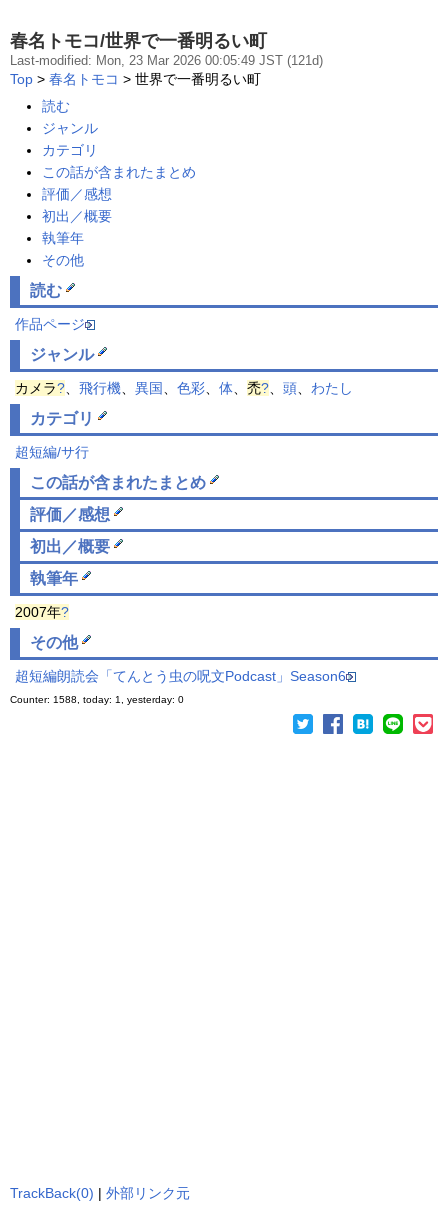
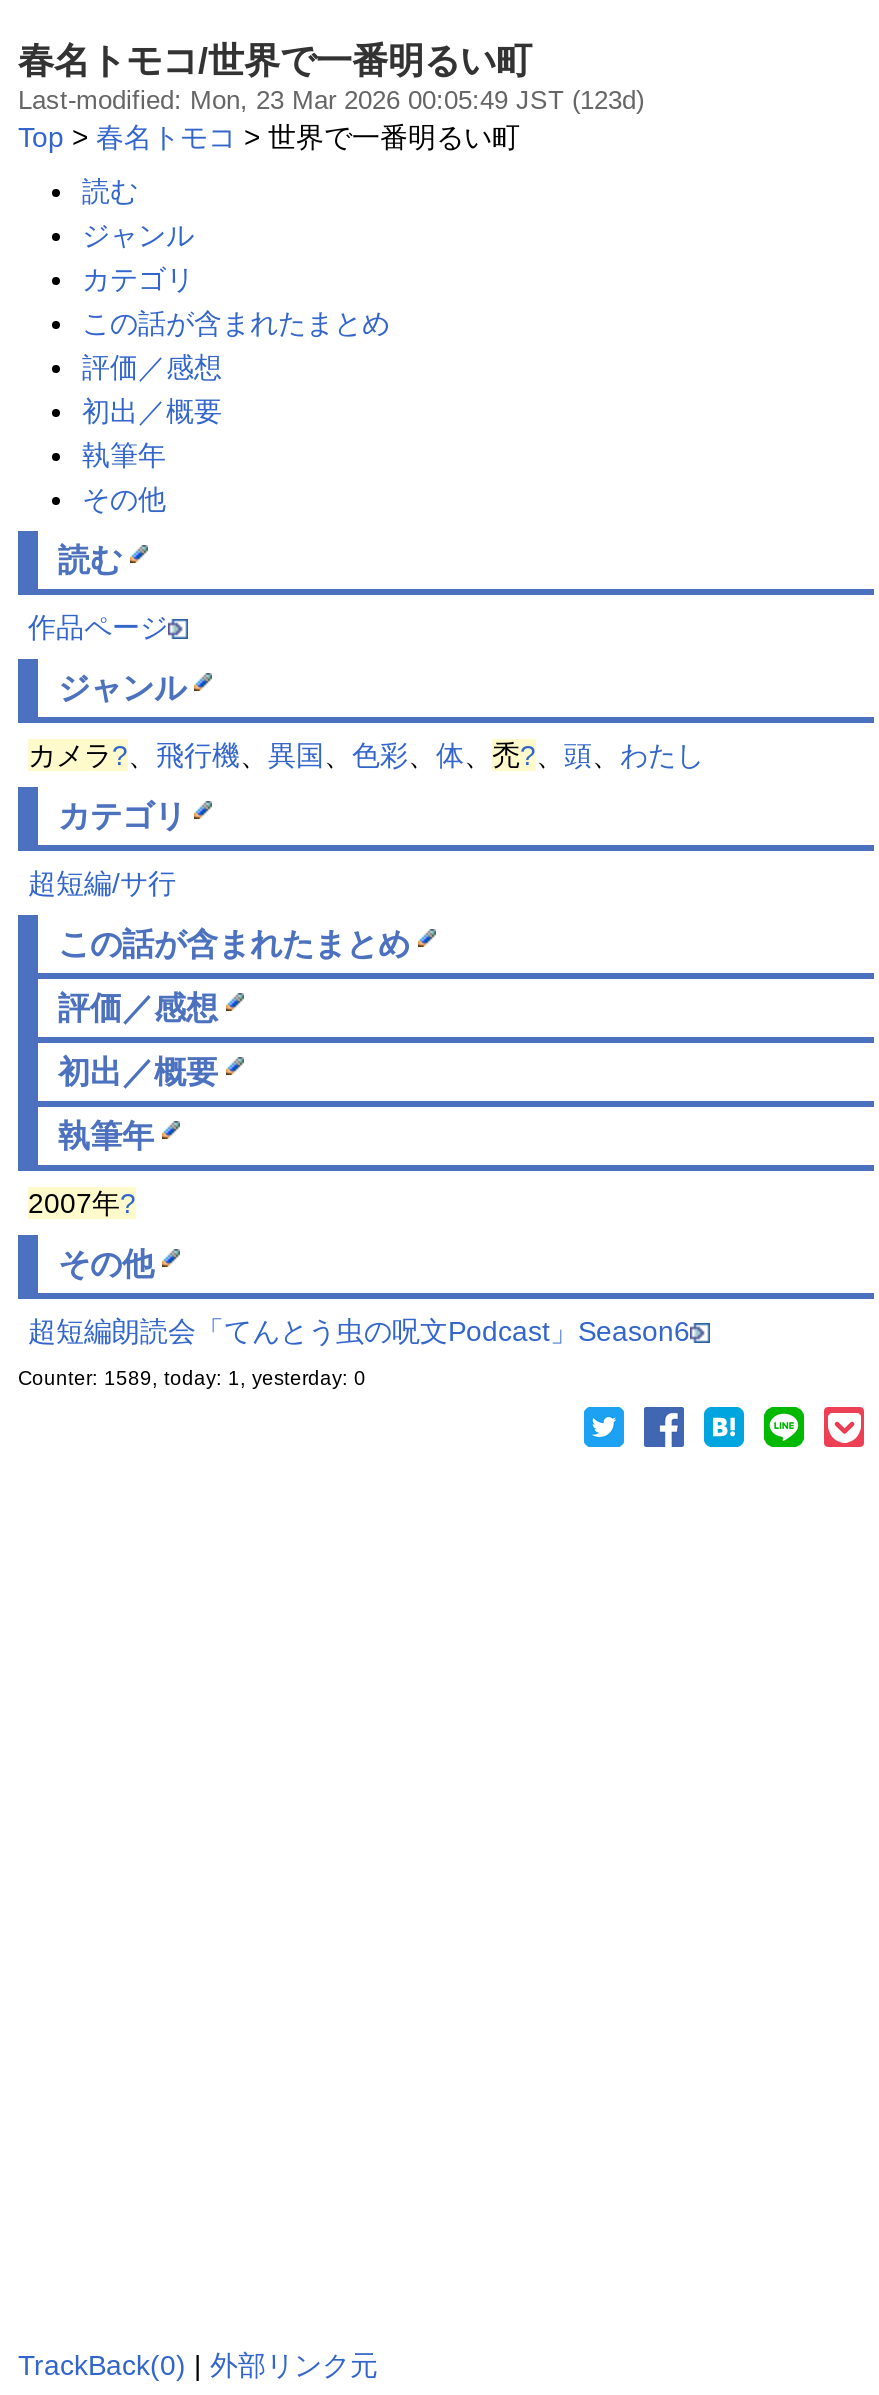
- Last-modified: Mon, 23 Mar 2026 00:05:49 JST (121d)
+ Last-modified: Mon, 23 Mar 2026 00:05:49 JST (123d)

- Counter: 1588, today: 1, yesterday: 0
+ Counter: 1589, today: 1, yesterday: 0
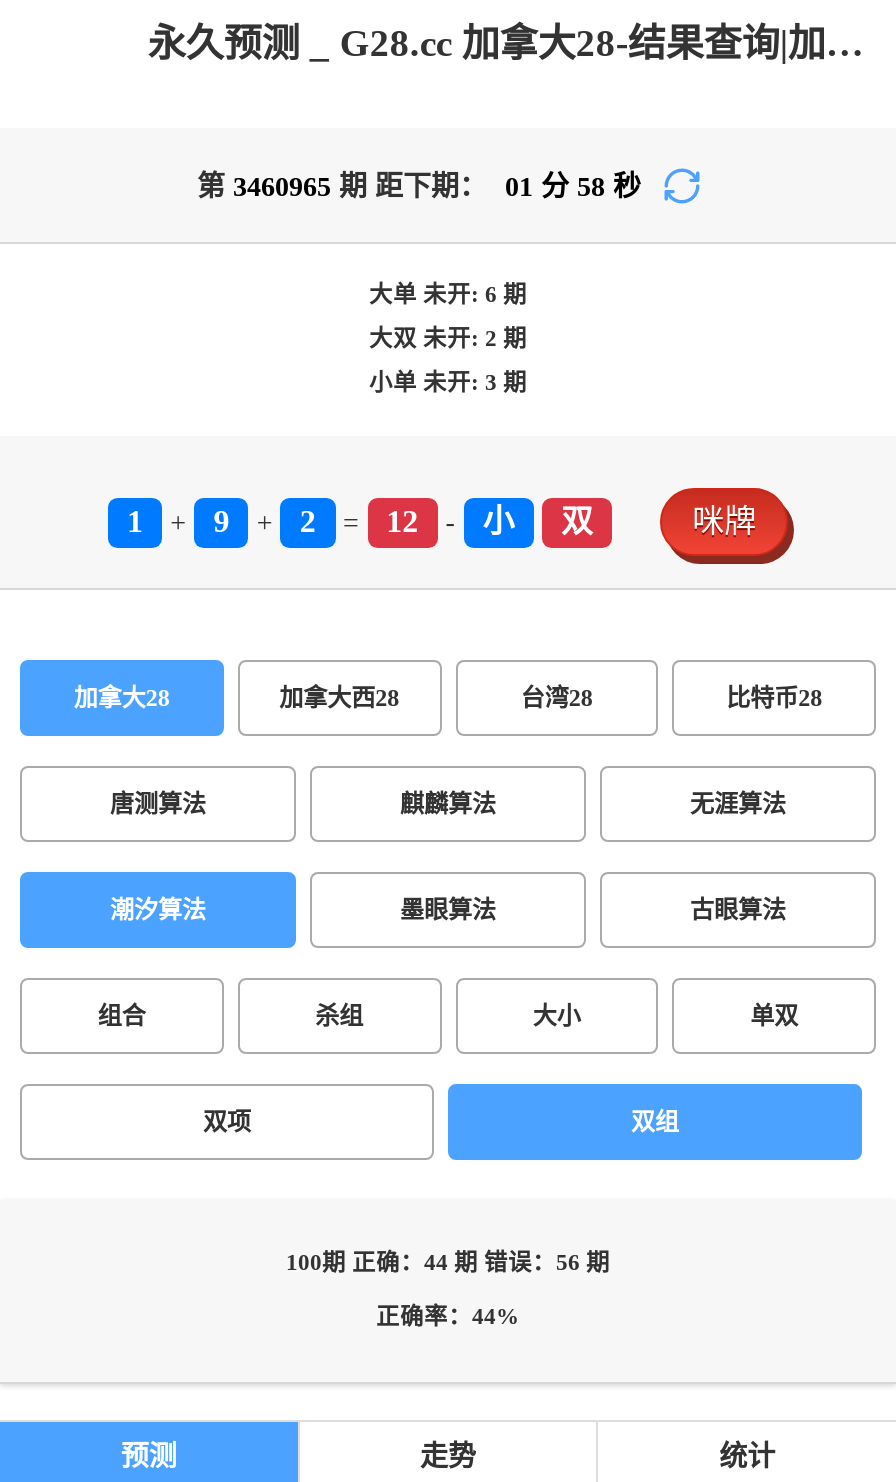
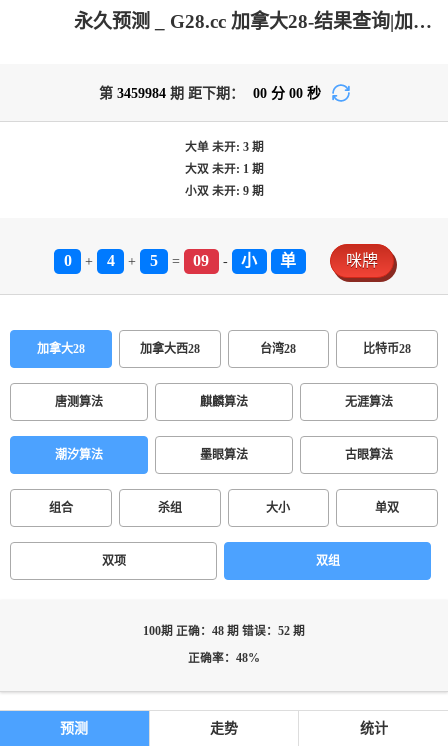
- 第3460965期 距下期： 01分 58秒
+ 第3459984期 距下期： 00分 00秒

- 大单未开: 6期
+ 大单未开: 3期

- 大双未开: 2期
+ 大双未开: 1期

- 小单未开: 3期
+ 小双未开: 9期

- 1
+ 0

- 9
+ 4

- 2
+ 5

- 12
+ 09

- 双
+ 单

- 100期 正确：44 期 错误：56 期
+ 100期 正确：48 期 错误：52 期

- 正确率：44%
+ 正确率：48%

^^^^

▶ _WHAT THE TASK REQUIRES_:
The response must contain every line from the listing above in which the string "yesterday" appears.

▶ _WORKED SOLUTION_:
- Counter: 1588, today: 1, yesterday: 0
+ Counter: 1589, today: 1, yesterday: 0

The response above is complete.